Wednesday 14 November 2018

Wilberg on Wednesday - The Illness Is The Cure pt 18/46



Basic Guides to Self-Healing

    1. Meditating Specific Symptoms

  • Give yourself time to be aware of your immediate bodily sensations of any state of illness or dis-ease. Ask yourself and become more aware of where and how you feel your dis-ease in your body.
  • Remind yourself that the pure awareness of any sensation, emotion or thought – however painful – is not itself a sensation, emotion or thought, and is innately pain free.
  • Staying aware of any localised sensation or symptom, remind yourself that it is itself an awareness of some aspect of your life-world and relationships that is a source of unease or ‘dis-ease’.
  • Wait until a spontaneous awareness arises of what specific aspect of your life-world it is that the sensation or feeling of dis-ease embodies – and is itself an awareness of.
  • Grant awareness to one localised sensation or feeling of dis-ease or discomfort after another, staying with it long enough until it too recalls you to some specific aspect of your life world, present, past or future.
  • Take time to follow this process through – making sure you attend to every region of your body in the process – until your overall sense of dis-ease lifts and your overall sense of self and body alters – transformed by the very awareness you are granting it.

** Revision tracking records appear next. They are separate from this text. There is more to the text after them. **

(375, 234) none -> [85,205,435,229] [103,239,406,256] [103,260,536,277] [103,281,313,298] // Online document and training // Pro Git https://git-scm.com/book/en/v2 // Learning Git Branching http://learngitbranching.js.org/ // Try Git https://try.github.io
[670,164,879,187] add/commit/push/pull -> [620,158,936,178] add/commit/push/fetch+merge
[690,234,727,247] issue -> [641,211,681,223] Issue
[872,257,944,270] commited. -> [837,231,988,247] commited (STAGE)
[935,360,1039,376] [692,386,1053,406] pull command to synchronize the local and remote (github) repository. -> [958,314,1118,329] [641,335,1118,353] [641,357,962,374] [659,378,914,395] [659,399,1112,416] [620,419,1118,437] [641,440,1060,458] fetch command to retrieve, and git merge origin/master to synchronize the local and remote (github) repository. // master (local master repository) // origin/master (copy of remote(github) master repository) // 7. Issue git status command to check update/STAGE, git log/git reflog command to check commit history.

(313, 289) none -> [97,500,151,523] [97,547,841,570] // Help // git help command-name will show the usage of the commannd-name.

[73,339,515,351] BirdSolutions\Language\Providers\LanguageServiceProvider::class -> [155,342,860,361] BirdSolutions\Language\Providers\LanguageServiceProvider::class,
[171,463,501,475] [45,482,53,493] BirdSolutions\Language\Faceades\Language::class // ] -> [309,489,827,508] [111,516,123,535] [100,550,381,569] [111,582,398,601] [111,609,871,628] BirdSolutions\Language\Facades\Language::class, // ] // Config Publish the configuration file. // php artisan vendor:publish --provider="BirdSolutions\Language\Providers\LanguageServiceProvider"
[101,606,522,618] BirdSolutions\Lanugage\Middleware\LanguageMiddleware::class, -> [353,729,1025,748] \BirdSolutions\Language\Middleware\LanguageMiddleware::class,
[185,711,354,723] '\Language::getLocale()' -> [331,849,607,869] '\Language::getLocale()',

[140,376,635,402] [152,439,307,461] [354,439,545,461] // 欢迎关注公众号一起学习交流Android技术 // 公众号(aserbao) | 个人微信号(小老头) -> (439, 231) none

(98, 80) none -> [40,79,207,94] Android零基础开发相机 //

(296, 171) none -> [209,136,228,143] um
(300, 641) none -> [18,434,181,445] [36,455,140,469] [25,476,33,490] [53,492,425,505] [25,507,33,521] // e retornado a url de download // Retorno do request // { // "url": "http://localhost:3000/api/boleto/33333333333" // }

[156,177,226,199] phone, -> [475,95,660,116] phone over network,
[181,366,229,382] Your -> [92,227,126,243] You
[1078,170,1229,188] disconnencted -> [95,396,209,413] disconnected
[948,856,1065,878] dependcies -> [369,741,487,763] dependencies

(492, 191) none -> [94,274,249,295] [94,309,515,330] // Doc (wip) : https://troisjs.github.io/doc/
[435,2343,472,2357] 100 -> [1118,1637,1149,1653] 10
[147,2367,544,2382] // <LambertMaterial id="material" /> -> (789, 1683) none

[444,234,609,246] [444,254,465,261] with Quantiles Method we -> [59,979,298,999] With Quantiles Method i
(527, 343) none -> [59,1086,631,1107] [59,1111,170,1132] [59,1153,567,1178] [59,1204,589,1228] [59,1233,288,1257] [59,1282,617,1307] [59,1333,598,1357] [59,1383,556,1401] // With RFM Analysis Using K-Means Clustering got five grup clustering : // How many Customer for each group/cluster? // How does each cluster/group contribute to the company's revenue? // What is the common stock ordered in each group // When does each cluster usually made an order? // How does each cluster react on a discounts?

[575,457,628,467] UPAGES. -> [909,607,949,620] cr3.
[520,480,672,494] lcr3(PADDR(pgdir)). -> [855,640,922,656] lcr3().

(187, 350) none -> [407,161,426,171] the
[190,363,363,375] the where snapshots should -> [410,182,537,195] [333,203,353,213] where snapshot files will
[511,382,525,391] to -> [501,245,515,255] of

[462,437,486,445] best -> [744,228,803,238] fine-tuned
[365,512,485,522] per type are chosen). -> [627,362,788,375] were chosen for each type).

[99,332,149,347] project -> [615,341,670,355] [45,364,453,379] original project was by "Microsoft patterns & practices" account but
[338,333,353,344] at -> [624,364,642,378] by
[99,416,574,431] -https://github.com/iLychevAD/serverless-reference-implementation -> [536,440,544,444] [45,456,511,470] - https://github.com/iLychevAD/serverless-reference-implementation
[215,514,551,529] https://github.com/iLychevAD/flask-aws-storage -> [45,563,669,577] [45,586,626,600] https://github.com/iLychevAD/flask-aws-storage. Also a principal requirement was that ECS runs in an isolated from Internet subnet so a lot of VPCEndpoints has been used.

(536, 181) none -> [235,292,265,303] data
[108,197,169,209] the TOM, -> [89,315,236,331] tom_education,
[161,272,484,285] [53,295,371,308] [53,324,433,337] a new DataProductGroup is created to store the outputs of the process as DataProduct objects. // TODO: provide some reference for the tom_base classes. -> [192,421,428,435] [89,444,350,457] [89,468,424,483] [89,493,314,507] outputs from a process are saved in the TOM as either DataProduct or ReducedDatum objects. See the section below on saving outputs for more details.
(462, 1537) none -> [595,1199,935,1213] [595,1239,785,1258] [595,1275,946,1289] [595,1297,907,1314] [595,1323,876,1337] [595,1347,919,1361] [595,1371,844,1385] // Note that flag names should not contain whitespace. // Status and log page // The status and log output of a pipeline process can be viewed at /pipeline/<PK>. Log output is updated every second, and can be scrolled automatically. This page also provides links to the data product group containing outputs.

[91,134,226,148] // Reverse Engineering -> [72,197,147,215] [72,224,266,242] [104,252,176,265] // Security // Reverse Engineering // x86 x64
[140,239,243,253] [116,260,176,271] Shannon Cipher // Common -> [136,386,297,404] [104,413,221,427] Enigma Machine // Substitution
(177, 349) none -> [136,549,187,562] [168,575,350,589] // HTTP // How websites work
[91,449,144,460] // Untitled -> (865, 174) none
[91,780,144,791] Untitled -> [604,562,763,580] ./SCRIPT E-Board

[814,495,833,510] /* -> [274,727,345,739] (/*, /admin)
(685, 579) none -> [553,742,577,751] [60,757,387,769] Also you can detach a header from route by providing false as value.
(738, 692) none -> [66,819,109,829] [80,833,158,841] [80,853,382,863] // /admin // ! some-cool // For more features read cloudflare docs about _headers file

2. Cultivating Whole-Body Awareness of Dis-ease

  • Remember: only through awareness of your body as a whole can you gain and maintain a sense of your self as a whole – your ‘soul’.
  • When you feel ill therefore, do not focus solely on your symptoms – on localised sensations, thoughts or emotions – but instead seek to maintain a sense of your body, self and life as whole.
  • If you feel yourself suffering from what you think of as a purely ‘mental’ or emotional state, remember that every such state is always accompanied by a particular bodily sense of yourself.
  • Conversely therefore, even if your symptoms seem to be purely bodily, attend also to the thoughts and emotions that tend to accompany them – for these will give you the best clue to the underlying life-problem that they symbol ise.
  • Understand too, that any mental, emotional and bodily state that you experience when you feel ill is at the same time a ‘self state’ or ‘body identity‘ – a particular bodily way of feeling yourself – who you are.
  • Attend therefore, not only to the way your symptoms ‘make you feel’ but to the way they make you feel – the overall sense of self or ‘body identity’ that accompanies them.
  • If you can, choose to fully feel and indeed even amplify any felt sensations of dis-ease or sickness symptoms rather than seeking to suppress them.
  • Trust that any mood or feeling, sense of dis-ease or bodily symptom – if it is given enough time to be fully felt, amplified and inwardly followed – will in time automatically transform itself into a new feeling, a new sense of your body and a new bodily sense of self or ‘body identity‘ – one now free of the need to embody or ‘somatise’ itself through symptoms of one sort or another.
Note:
The lack of whole-body awareness as such in our generally mind and head-oriented culture is itself a type of basic social pathology one that is not resolved through simply placing equal emphasis on the heart and emotions as well as on the head and intellect. For both thoughts and emotions are experienced in localised ways and in localised regions of the body. Authentic whole-body awareness on the other hand, is comparable to the awareness of one’s body as whole from top to toe, inside and outside that is experienced in the womb, and that also arises when, for example, one enters and comes to rest in a hot bath. Maintaining whole body awareness means that this sensation of warmth pervading one’s whole body and maintaining one’s awareness of itpersists unbroken, throughout the day. Put in other words the body as a whole though having long left the warm and fluid waters of the womb is itself experienced as a safe, fluid and warmth-filled womb of the self.